— Заездами в деревни, митингами и встречами с Маевским, Романовым и Василенко мы завершили, я думаю, первый этап своей работы — подготовили условия для развертывания настоящей войны. Таких, как Гнедков и Лубян, хоть и много, но все же мало для нас. По сравнению с тем, что нам нужно для борьбы, это единицы. А нужен нам весь народ, Сергей! Все те люди, с которыми мы строили нашу жизнь. Народ все отдаст за нее. Нужно, чтобы главное пополнение отрядов составляли не окруженцы и не только те, у кого есть личная обида на фашистов, кто убегает и прячется от них, а своевременно подготовленная, организованная масса колхозников и рабочих. Понимаешь?
Некоторое время они шли молча. А потом Лесницкий снова вернулся к прерванному разговору и стал излагать свои планы развертывания партизанского движения в районе. Хотя разговаривали они об этом чуть ли не каждый день, Приборный слушал Лесницкого с неизменным вниманием — каждый раз секретарь райкома высказывал новые, интересные мысли. Приборный восхищался своим комиссаром и часто думал: «Ну и голова! Как он быстро вошел в роль партизанского вожака! Сколько прошло с того времени, когда вот с таким же энтузиазмом он руководил районом! И ведь войны-то в глаза не видал. Я в гражданскую уж ротой командовал, а ему, поди, не больше десяти лет было! А сегодня — какой солдат! Словно всю жизнь только тем и занимался, что воевал».
Ночью выпал снег. Он шел несколько часов перед рассветом и все покрыл белым пушистым одеялом. После долгой серой осени хаты и деревья словно обновились — они освещались мягким, спокойным светом от покрытой снегом земли. От этого, казалось, и рассвело раньше, чем вчера, когда все вокруг было серым и скучным.
Татьяна проснулась, услышав, как обычно, осторожные шаги отца. В комнате было совсем светло.
— Снег, тата? — будто не веря своим глазам, спросила она и начала проворно одеваться; одевшись, растормошила Любку, спавшую на соседней кровати: — Любка, снег!
Люба проснулась, прищурившись посмотрела на окна, зевнула и снова уткнулась лицом в теплую подушку.

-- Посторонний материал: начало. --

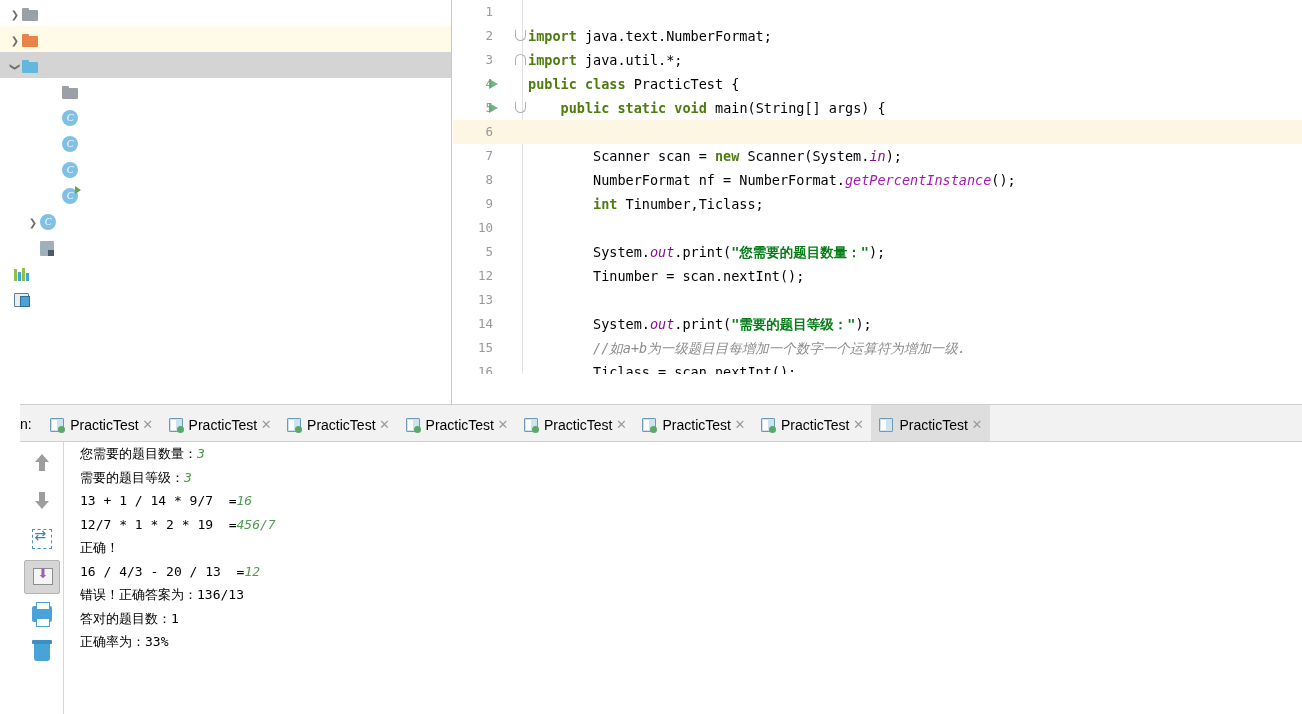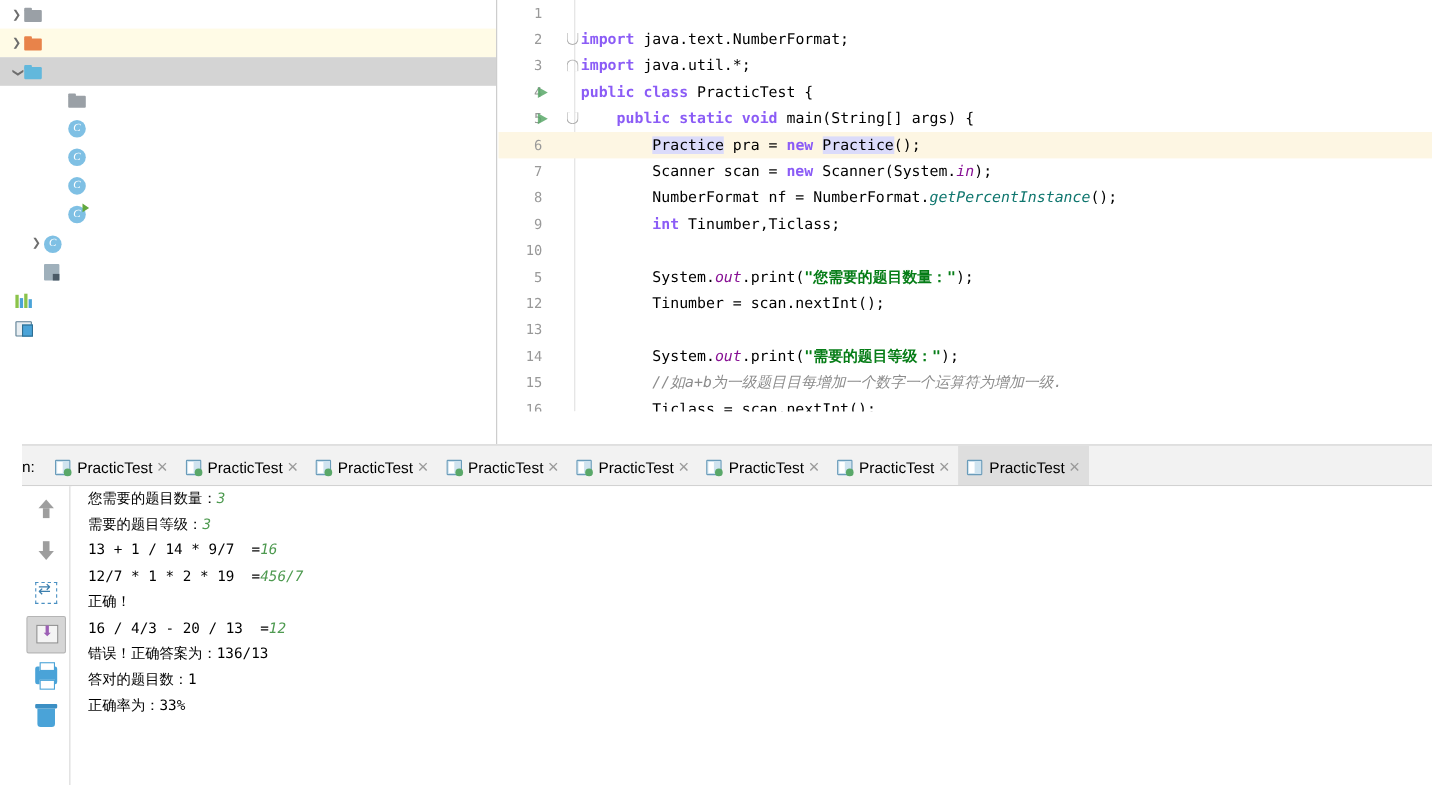--- a/index.html
+++ b/index.html
@@ -93,24 +93,24 @@
   .runmark { position: absolute; left: 8px; top: 7px; width: 0; height: 0;
              border-left: 9px solid #59a869; border-top: 5px solid transparent; border-bottom: 5px solid transparent;
              opacity: .85; }
   .fold { position: absolute; left: 34px; top: 6px; width: 11px; height: 11px;
           border: 1px solid #b0b0b0; border-top: none; border-radius: 0 0 6px 6px; }
   .fold.top { border: 1px solid #b0b0b0; border-bottom: none; border-radius: 6px 6px 0 0; }
   .gutter-bg { position: absolute; left: 0; top: 0; width: 70px; height: 374px; background: #ffffff;
                border-right: 1px solid #e0e0e0; }
   .code-text { position: absolute; left: 75px; top: 0; color: #000000; }
 
-  .kw { color: #8b5cf6; font-weight: bold; }
+  .kw { color: #4d7c0f; font-weight: bold; }
   .str { color: #067d17; font-weight: bold; }
   .cmt { color: #8c8c8c; font-style: italic; }
-  .static-i { color: #0f766e; font-style: italic; }
+  .static-i { color: #a21caf; font-style: italic; }
   .fld { color: #871094; font-style: italic; }
   .hl-ident { background: #dbdbfa; }
 
   .breadcrumb {
     position: absolute; left: 0; top: 374px; width: 849px; height: 30px;
     background: #f2f2f2; border-top: 1px solid #d6d6d6;
     font-size: 14px; color: #4a4a4a; line-height: 30px; padding-left: 85px; white-space: nowrap;
   }
   .bc-sep { color: #9a9a9a; padding: 0 7px; font-size: 11px; }
 
@@ -194,21 +194,21 @@
 
     <div class="editor">
       <div class="code-area">
         <div class="gutter-bg"></div>
         <div id="code-host">
             <div class="cline"><span class="gutter-num">1</span><span class="gutter-icons"></span><span class="code-text"></span></div>
             <div class="cline"><span class="gutter-num">2</span><span class="gutter-icons"><span class="fold"></span></span><span class="code-text"><span class="kw">import</span> java.text.NumberFormat;</span></div>
             <div class="cline"><span class="gutter-num">3</span><span class="gutter-icons"><span class="fold top"></span></span><span class="code-text"><span class="kw">import</span> java.util.*;</span></div>
             <div class="cline"><span class="gutter-num">4</span><span class="gutter-icons"><span class="runmark"></span></span><span class="code-text"><span class="kw">public</span> <span class="kw">class</span> PracticTest {</span></div>
             <div class="cline"><span class="gutter-num">5</span><span class="gutter-icons"><span class="runmark"></span><span class="fold"></span></span><span class="code-text">    <span class="kw">public</span> <span class="kw">static</span> <span class="kw">void</span> main(String[] args) {</span></div>
-            <div class="cline hl"><span class="gutter-num">6</span><span class="gutter-icons"></span><span class="code-text">        <span class="hl-ident">Practice</span> pra = <span class="kw">new</span> <span class="hl-ident">Practice</span>();</span></div>
+            <div class="cline hl"><span class="gutter-num">6</span><span class="gutter-icons"></span></div>
             <div class="cline"><span class="gutter-num">7</span><span class="gutter-icons"></span><span class="code-text">        Scanner scan = <span class="kw">new</span> Scanner(System.<span class="fld">in</span>);</span></div>
             <div class="cline"><span class="gutter-num">8</span><span class="gutter-icons"></span><span class="code-text">        NumberFormat nf = NumberFormat.<span class="static-i">getPercentInstance</span>();</span></div>
             <div class="cline"><span class="gutter-num">9</span><span class="gutter-icons"></span><span class="code-text">        <span class="kw">int</span> Tinumber,Ticlass;</span></div>
             <div class="cline"><span class="gutter-num">10</span><span class="gutter-icons"></span><span class="code-text"></span></div>
             <div class="cline"><span class="gutter-num">5</span><span class="gutter-icons"></span><span class="code-text">        System.<span class="fld">out</span>.print(<span class="str">"您需要的题目数量："</span>);</span></div>
             <div class="cline"><span class="gutter-num">12</span><span class="gutter-icons"></span><span class="code-text">        Tinumber = scan.nextInt();</span></div>
             <div class="cline"><span class="gutter-num">13</span><span class="gutter-icons"></span><span class="code-text"></span></div>
             <div class="cline"><span class="gutter-num">14</span><span class="gutter-icons"></span><span class="code-text">        System.<span class="fld">out</span>.print(<span class="str">"需要的题目等级："</span>);</span></div>
             <div class="cline"><span class="gutter-num">15</span><span class="gutter-icons"></span><span class="code-text"><span class="cmt">        //如a+b为一级题目目每增加一个数字一个运算符为增加一级.</span></span></div>
             <div class="cline"><span class="gutter-num">16</span><span class="gutter-icons"></span><span class="code-text">        Ticlass = scan.nextInt();</span></div>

Татьяна тем временем схватила ведра и выбежала во двор. От непривычного сверкания снега глаза сами зажмурились. Редкие пушистые снежинки садились на разгоряченное лицо, на руки, приятно освежая кожу. Забыв на мгновение обо всем, Татьяна смотрела на заснеженные деревья и по-детски счастливо улыбалась. После того как в колодце нашли мертвого кота (говорили, что это дело рук пьяных полицаев), весь переулок ходил по воду к дальнему колодцу или на речку. До речки было дальше, но Татьяне захотелось пройтись по первому снегу. Она быстро пересекла улицу и через двор Лубянихи направилась к речке. Сперва она не думала ни о чем, но постепенно замедлила шаг, а потом, в конце огорода, совсем остановилась и огляделась вокруг…
Позади двумя длинными улицами раскинулась деревня. Над белыми крышами поднимались дымки. В белом убранстве стояли сады. А за садами, сквозь сетку снежинок, вырисовывалась мутно-белая стена соснового леса. Леса огибали село дугой. Ближе к речке хвойник сменялся молодым дубняком. За речкой расстилались поля с разбросанными по ним деревьями, на узкой полосе луга стояли стога. А если подняться на пригорок, что за речкой, или тут, на этом берегу, влезть на дерево, то там, вдалеке, на западе, на широких днепровских лугах, можно увидеть другие стога.
Татьяна посмотрела в ту сторону и тяжело вздохнула. Нечему радоваться! Она поставила ведра на снег и еще раз оглянулась. Родная земля! Красивая, любимая! По ней ходили советские люди, по-разному видя и ценя ее красоту: одни пели песни о ней, писали стихи, простые и искренние; другие искали в ней руду, уголь, несли образцы в лаборатории, производили опыты… Но все любили ее, потому что это была земля отцов, земля-мать, она кормила и поила своих детей. А теперь? Чужеземцы топчут ее, оплевывают, поганят.
Татьяна сжала кулаки. Как никогда прежде, ощущала она жгучую боль в сердце, будто не по земле этой, а по ее груди прошли тяжелые грязные сапоги чужих солдат и растоптали все самое дорогое, самое любимое. Она жадно вдохнула струю свежего морозного воздуха. У нее родилось новое чувство — это была какая-то иная любовь к родине и новая ненависть к захватчикам. Она ненавидела их с первых дней войны, ненависть росла с каждой стычкой с ними. Но то, что она ощутила в это мгновение, было действительно другой ненавистью, кипучей, непримиримой. Чувство это требовало действия, немедленной мести тем, кто растоптал ее счастье.